Il mese di agosto si chiude con un saldo positivo per il Ftse Mib

Il mese di agosto si chiude con un saldo positivo per il Ftse Mib, l'indice ha infatti guadagnato il 2,84% (il guadagno medio dei 40 titoli non pesati e' stato invece del 3,04%, questo vuol dire che tra i titoli piu' rappresentativi all'interno del paniere alcuni non sono stati in grado di tenere il passo dell'indice, come ad esempio Enel che ha avuto addirittura in andamento negativo).

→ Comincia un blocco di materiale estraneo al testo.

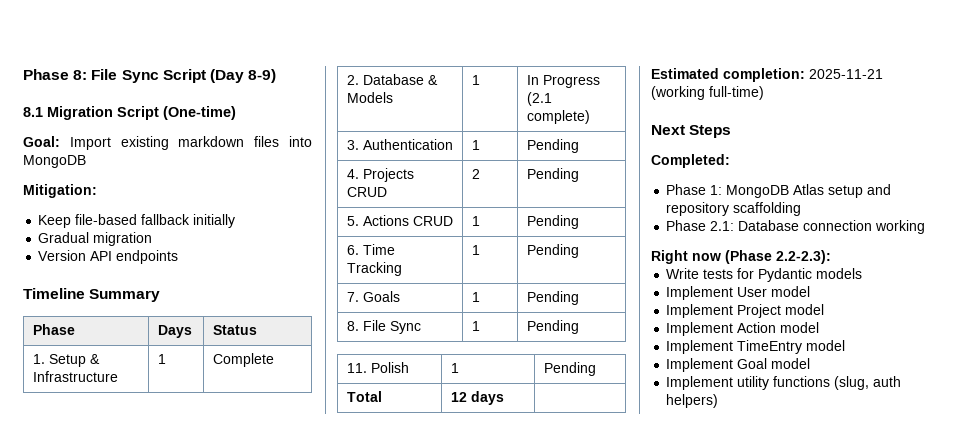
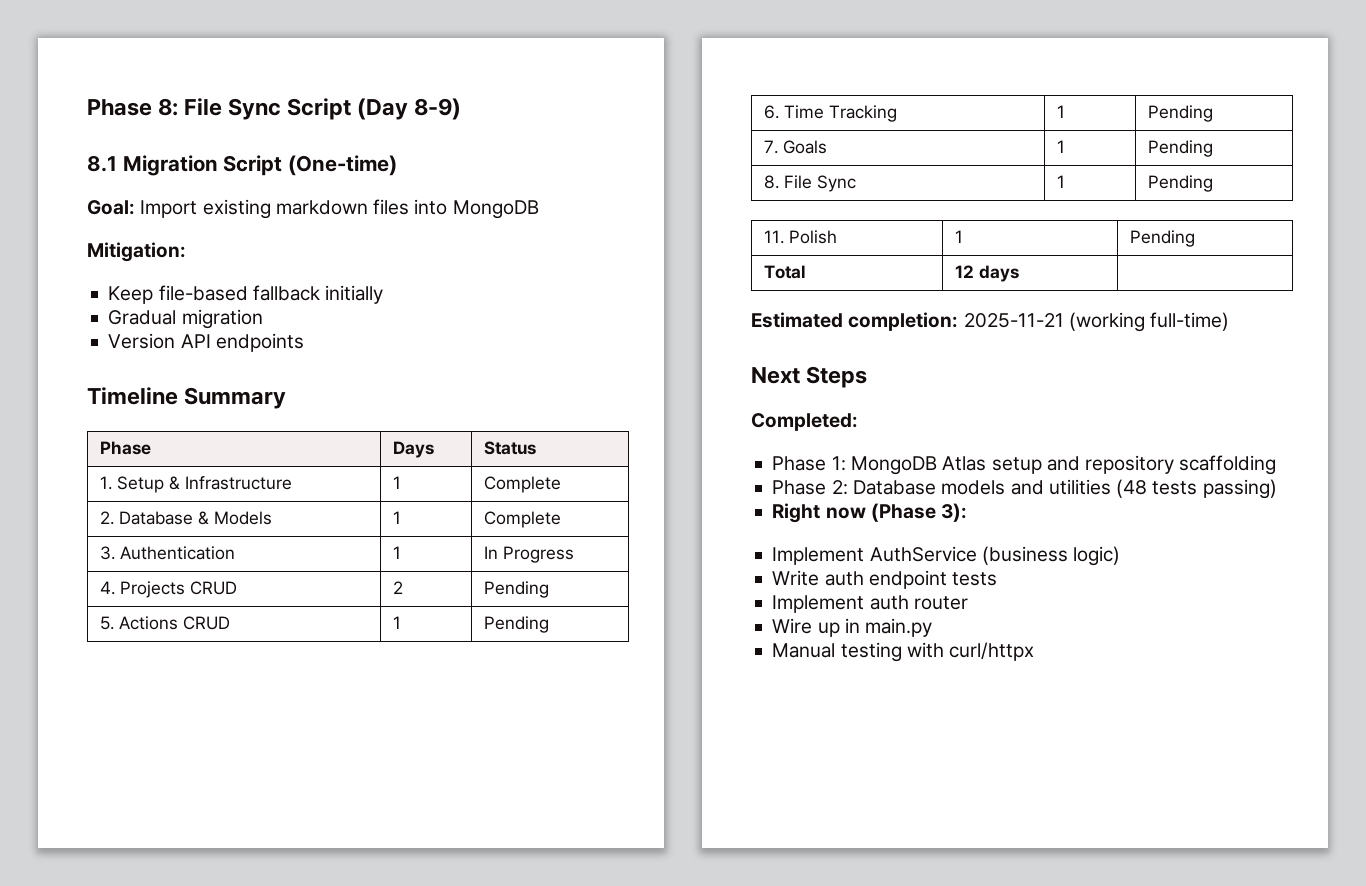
- 2. Database & Models | 1 | In Progress (2.1 complete)
+ 2. Database & Models | 1 | Complete
- 3. Authentication | 1 | Pending
+ 3. Authentication | 1 | In Progress
- Phase 2.1: Database connection working
- Right now (Phase 2.2-2.3):
+ Phase 2: Database models and utilities (48 tests passing)
+ Right now (Phase 3):
+ Implement AuthService (business logic)
- Write tests for Pydantic models
- Implement User model
- Implement Project model
- Implement Action model
- Implement TimeEntry model
- Implement Goal model
- Implement utility functions (slug, auth helpers)
+ Write auth endpoint tests
+ Implement auth router
+ Wire up in main.py
+ Manual testing with curl/httpx

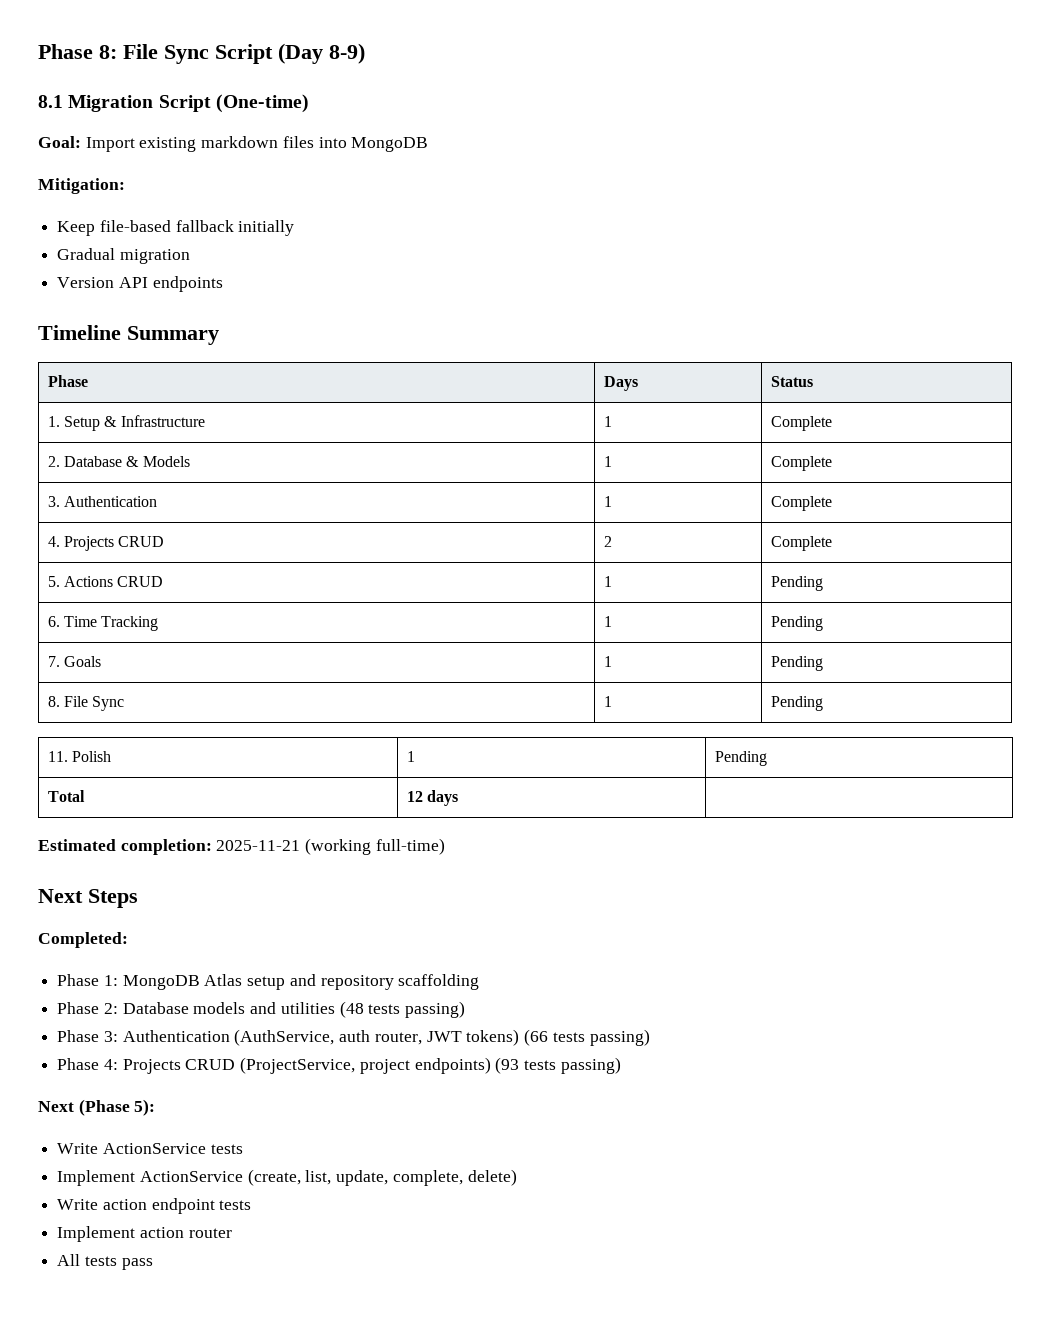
- 3. Authentication | 1 | In Progress
+ 3. Authentication | 1 | Complete
- 4. Projects CRUD | 2 | Pending
+ 4. Projects CRUD | 2 | Complete
- Right now (Phase 3):
- Implement AuthService (business logic)
- Write auth endpoint tests
+ Phase 3: Authentication (AuthService, auth router, JWT tokens) (66 tests passing)
+ Phase 4: Projects CRUD (ProjectService, project endpoints) (93 tests passing)
+ Next (Phase 5):
+ Write ActionService tests
+ Implement ActionService (create, list, update, complete, delete)
+ Write action endpoint tests
- Implement auth router
+ Implement action router
- Wire up in main.py
- Manual testing with curl/httpx
+ All tests pass

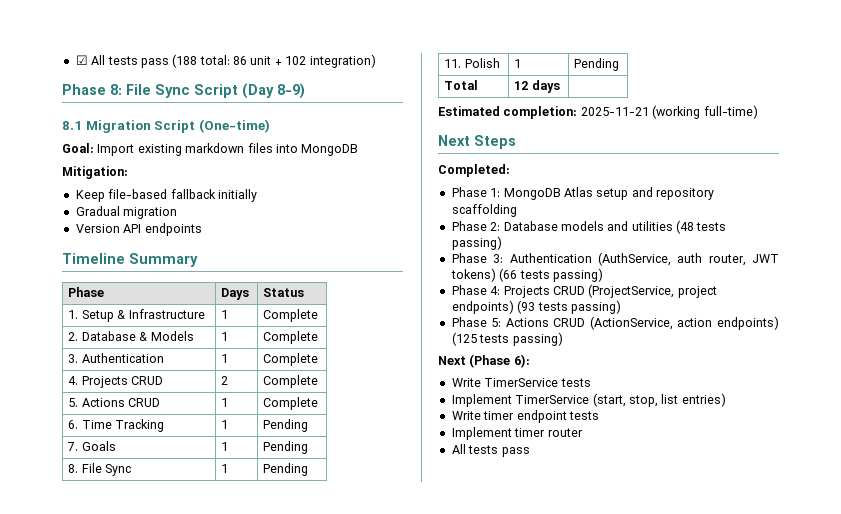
+ ☑ All tests pass (188 total: 86 unit + 102 integration)
- 5. Actions CRUD | 1 | Pending
+ 5. Actions CRUD | 1 | Complete
+ Phase 5: Actions CRUD (ActionService, action endpoints) (125 tests passing)
- Next (Phase 5):
- Write ActionService tests
- Implement ActionService (create, list, update, complete, delete)
- Write action endpoint tests
+ Next (Phase 6):
+ Write TimerService tests
+ Implement TimerService (start, stop, list entries)
+ Write timer endpoint tests
- Implement action router
+ Implement timer router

Ventisei titoli su un totale di 40 hanno concluso il mese di agosto con un saldo positivo, la migliore performance e' stata quella di Telecom Italia, +17,02%, seguita da Cnh, +14,7% e da Unipol, +14,32%. Tra i 14 negativi il peggiore e' stato Diasorin, l'unico a subire un calo a doppia cifra (-8,73%), il secondo e il terzo peggiore, Inwit e Snam hanno invece lasciato sul terreno entrambi il 4,67%. Meglio ancora sono andate le cose nel trimestre, con l'indice Ftse Mib in rialzo del 7,89% (+6,17% la performance media dei 40 titoli nell'ipotesi di considerarli tutti con lo stesso peso all'interno del paniere).

Negli ultimi tre mesi sono stati 28 i titoli positivi e 12 i negativi. Il migliore e' stato Unipol, con un +28,01%, seguito da Mediobanca, +24,78% e da Banco Bpm, +22,73%, il peggiore sempre Diasorin, con un +19,63%, preceduto da Saipem, -15,93%, e da Tenaris, -12,02%.

La valutazione complessiva dei primi 8 mesi del 2020 resta invece ancora deludente, l'indice lascia sul terreno in questo intervallo il 16,48% (-15,17% la media dei titoli non pesati), solo 12 titoli conservano un saldo positivo da inizio anno (dal 31,28% di Diasorin all'1,75% di Terna), ben 24 titoli sono ancora in perdita a doppia cifra, dal -11,81% di Banca Generali al -58,79% di Saipem.

Per molti di questi titoli la strada per il recupero dai massimi dell'anno e' ancora molto lunga: solo 7 titoli sono lontani meno del 10% dal massimo dell'anno, il piu' vicino e' Ferrari, che dista solo il 3,58% dal picco di quota 169,05 euro, seguito da Fineco, lontano il 5,71% dal suo massimo di quota 13,425, e da Campari, al quale basterebbe un rialzo del 6,2% per raggiungere il massimo del 2020 a 9,125 euro.

Lontanissimi invece sono Saipem, che dovrebbe guadagnare il 151,3% per riportarsi sui massimi di quota 4,515, Tenaris (lontano il 151,14%), Leonardo (lontano il 109,51%) e Bper Banca (lontano il 102,96%).

Solo un titolo e' al contrario pericolosamente vicino ai minimi dell'anno, si tratta di Saipem per al quale basterebbe un calo del 2,76% per scendere a testare il minino del 2020 a 1,7455 euro. Tutti gli altri, a partire da Hera, sono distanti piu' del 10% dal proprio minimo, 19 titoli sono distanti almeno il 30% dai propri minimi annuali.